Speaker Localization on a Humanoid Robot’s Head using the TDOA-based Feature Matrix Ui-Hyun Kim1,2, Jinsung Kim1, Doik Kim1, Hyogon Kim2, and Bum-Jae You1

Abstract—Research on human-robot interaction has recently been getting an increasing amount of attention. In the research field of human-robot interaction, speech signal processing in particular is the source of much interest. In this paper, we propose a time delay of arrival (TDOA)-based feature matrix and its algorithm based on the minimum sum of absolute errors (MSAE) for sound source localization. The TDOA-based feature matrix is defined as a database matrix for TDOAs calculated from pairs of microphones installed on a humanoid robot.

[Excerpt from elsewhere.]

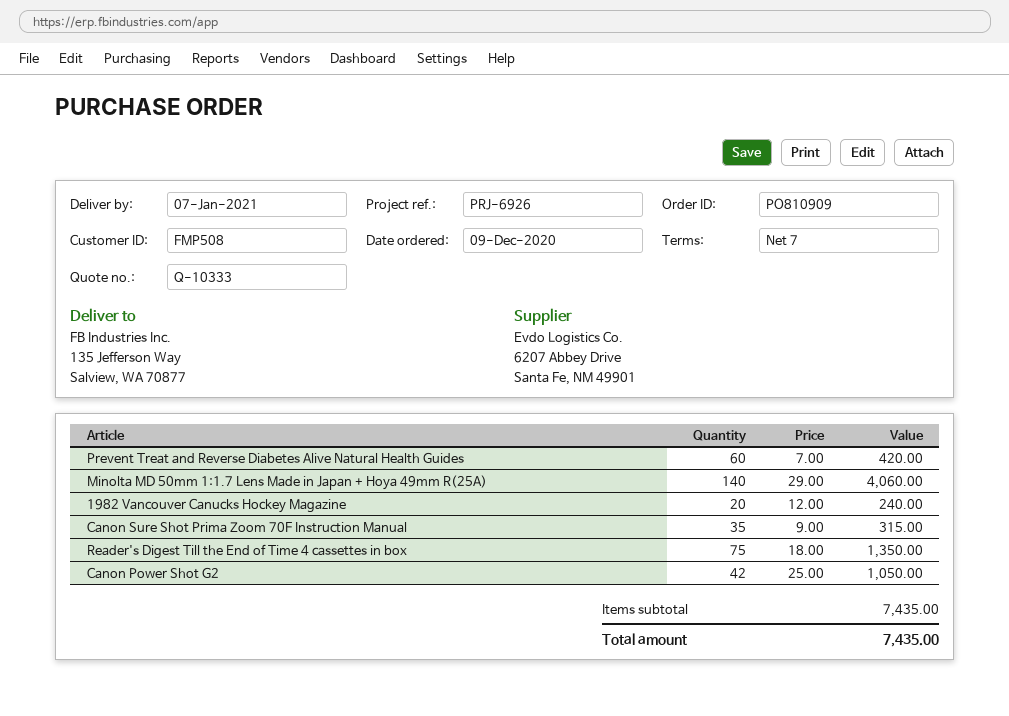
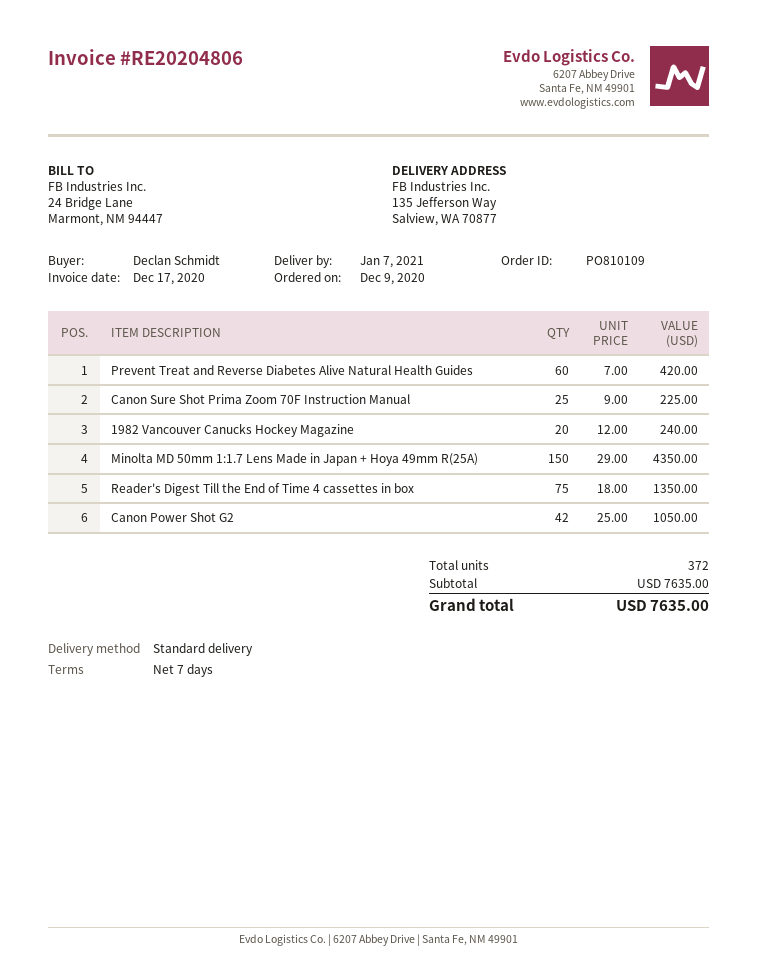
order number: PO810909 -> PO810109
Minolta MD 50mm 1:1.7 Lens Made in Japan + Hoya 49mm R(25A): 140 x 29.00 = 4060.00 -> 150 x 29.00 = 4350.00
Canon Sure Shot Prima Zoom 70F Instruction Manual: 35 x 9.00 = 315.00 -> 25 x 9.00 = 225.00
subtotal: 7435.00 -> 7635.00
total: 7435.00 -> 7635.00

In conventional methods for sound source localization with multi-channels, approximate nonlinear equations are used to find the position of a sound source using estimated TDOAs. Our proposed method, using a TDOA-based feature matrix and its algorithm, can simply estimate the location of the sound source without calculating approximate nonlinear equations. We also report on a speaker localization system with six microphones for a humanoid robot called MAHRU in KIST. Experimental results show that a humanoid robot using the TDOA-based feature matrix and its algorithm can successfully localize a speaker direction over the whole azimuth and the height divided into three parts.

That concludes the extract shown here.